I don't know if there was some problem with the projection equipment but there seemed to be some really weird visual effects during fast moving scenes. It made people and objects look like they were moving at the wrong speed. Almost seemed like the projector wasn't running smoothly. My theory is that either the projector was broken or there's some kind of odd visual or cognitive interaction between the 3D effect and the higher frame rate. Did anyone else experience a similar effect? (EDIT: Sounds like Looper had the same issues I had. I almost wished I had watched it in 2D instead.)

As for the actual film, it was okay. These new films are always going to be in the shadow of the LOTR films, which are a really tough act to follow. I don't think this was anywhere near as good as those were, and I suspect people who haven't seen those films (if there are any?) probably won't appreciate it.
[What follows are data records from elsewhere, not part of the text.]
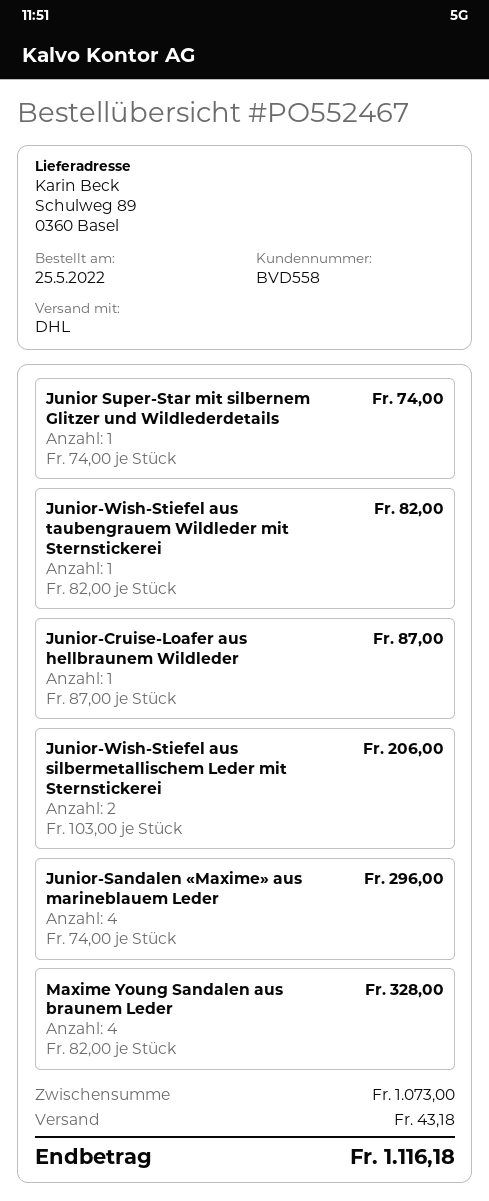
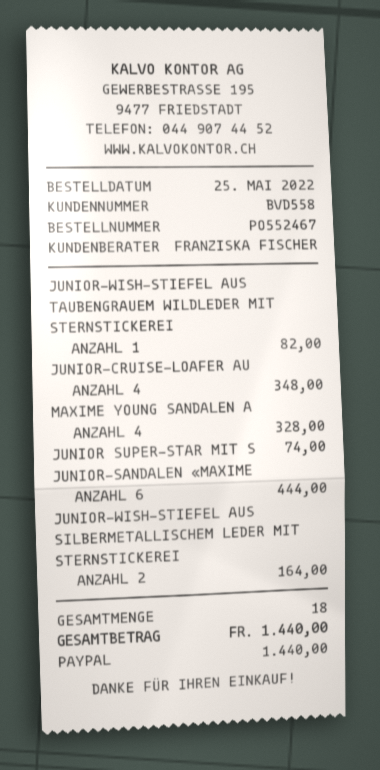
Junior-Cruise-Loafer aus hellbraunem Wildleder: 1 for 87.00 -> 4 for 348.00
Junior-Wish-Stiefel aus silbermetallischem Leder mit Sternstickerei: 2 for 206.00 -> 2 for 164.00
Junior-Sandalen «Maxime» aus marineblauem Leder: 4 for 296.00 -> 6 for 444.00
shipping: 43.18 -> none
total: 1116.18 -> 1440.00

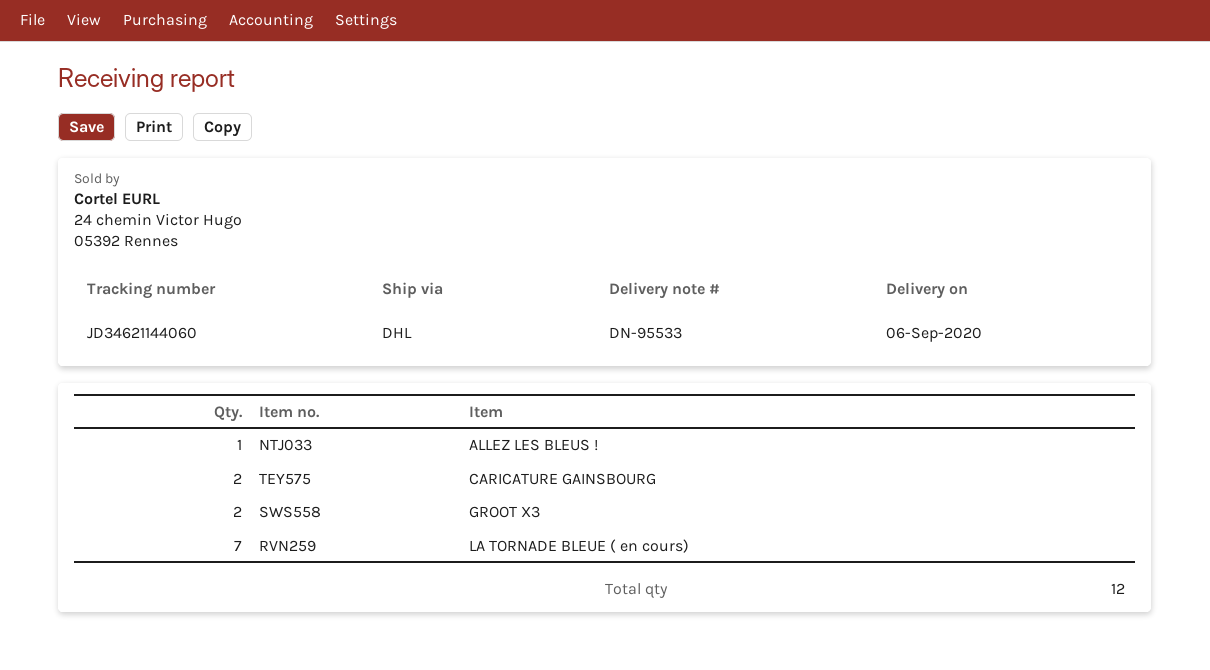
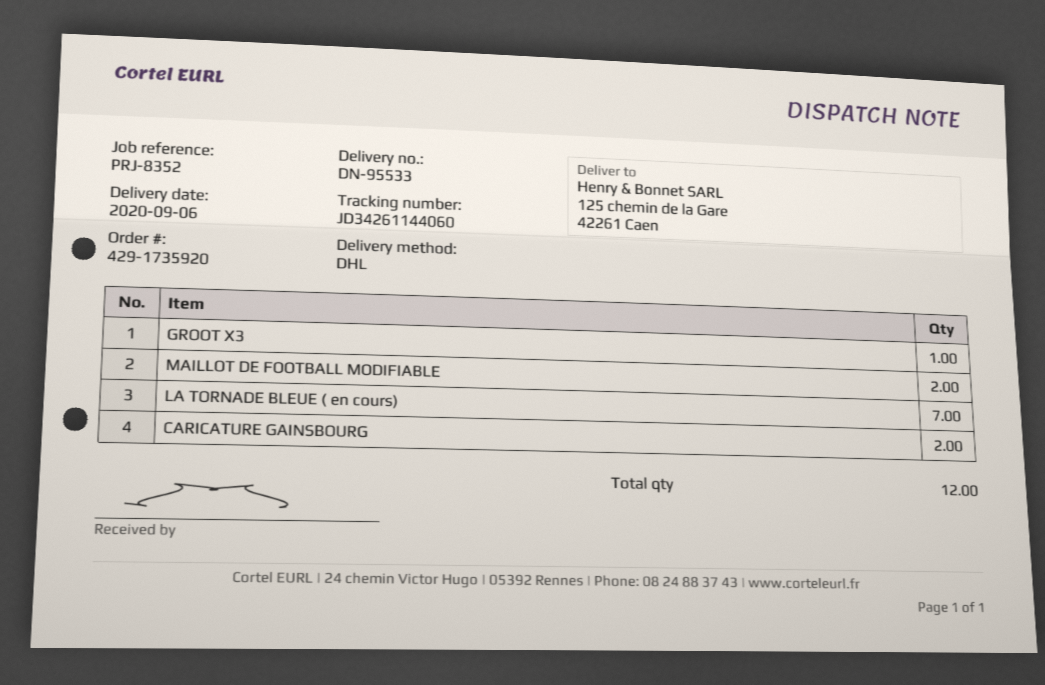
tracking number: JD34621144060 -> JD34261144060
ALLEZ LES BLEUS !: 1 -> none
GROOT X3: 2 -> 1
MAILLOT DE FOOTBALL MODIFIABLE: none -> 2

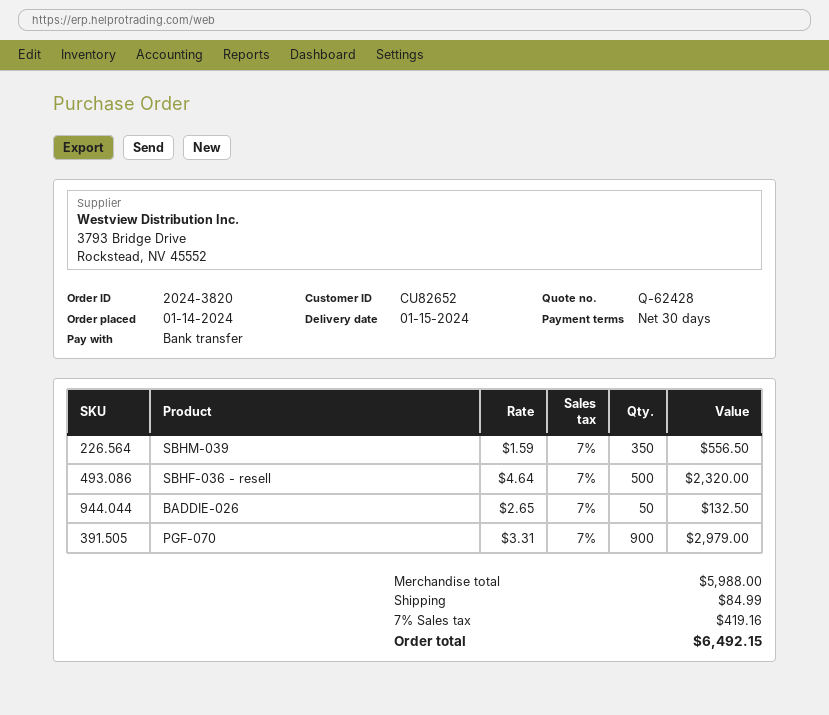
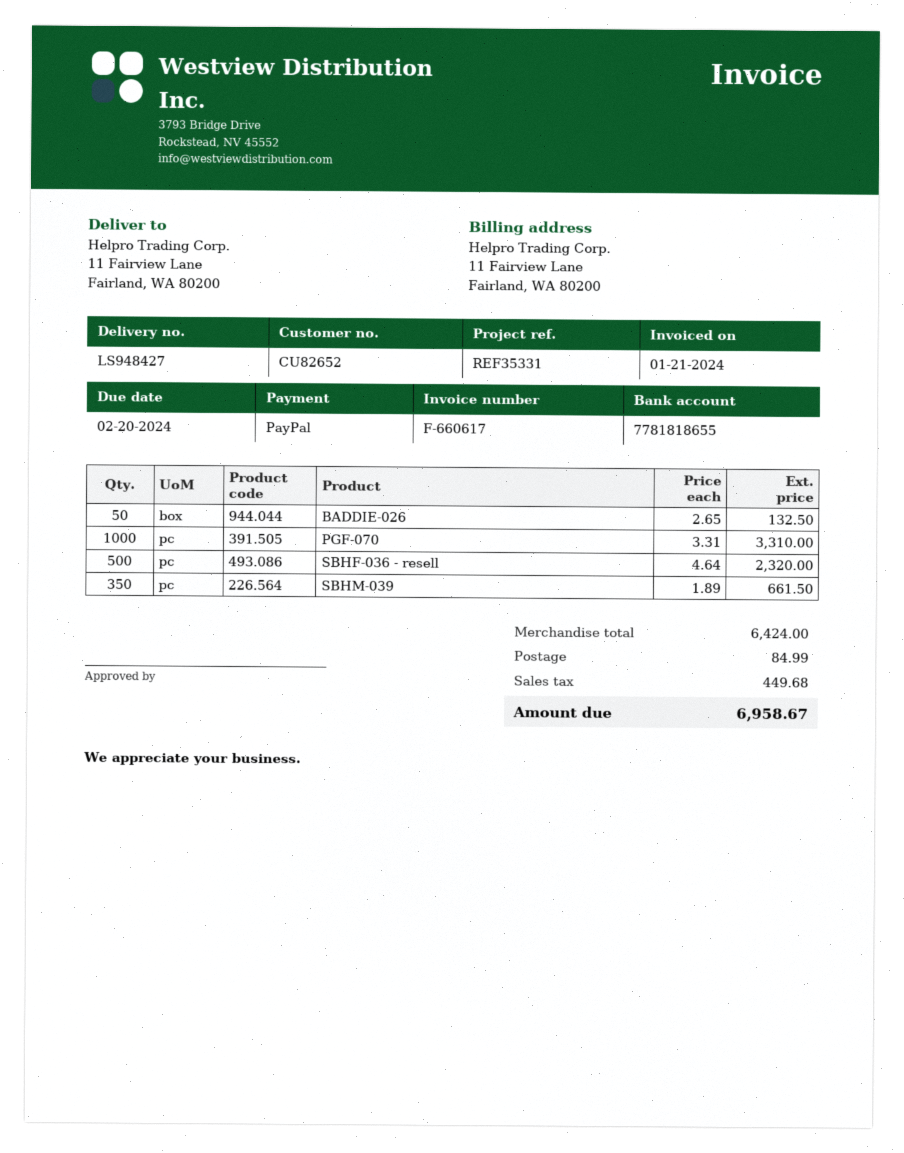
payment method: bank transfer -> PayPal
SBHM-039: 350 x 1.59 = 556.50 -> 350 x 1.89 = 661.50
PGF-070: 900 x 3.31 = 2979.00 -> 1000 x 3.31 = 3310.00
subtotal: 5988.00 -> 6424.00
tax: 419.16 -> 449.68
total: 6492.15 -> 6958.67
Having read the books there was a lot of obvious padding. The Radagast part was one example, and the one-armed Orc King was another. It seemed like they dialed up the action in the film to 11, which was a bit of a shame because the book is a lot more relaxed than that. All of these are things that have obviously been done to try to make it a better film, so I don't want to be too harsh - what works in a book doesn't always work on screen.

The film ends about half way through the story, so presumably the next film will be the second part. But apparently there's also a third film in the works, and I'm a bit curious as to what exactly it's going to contain. The Wikipedia article says that it will be based on the appendices at the end of Return of the King, but I don't really understand how they're going to make that into a movie.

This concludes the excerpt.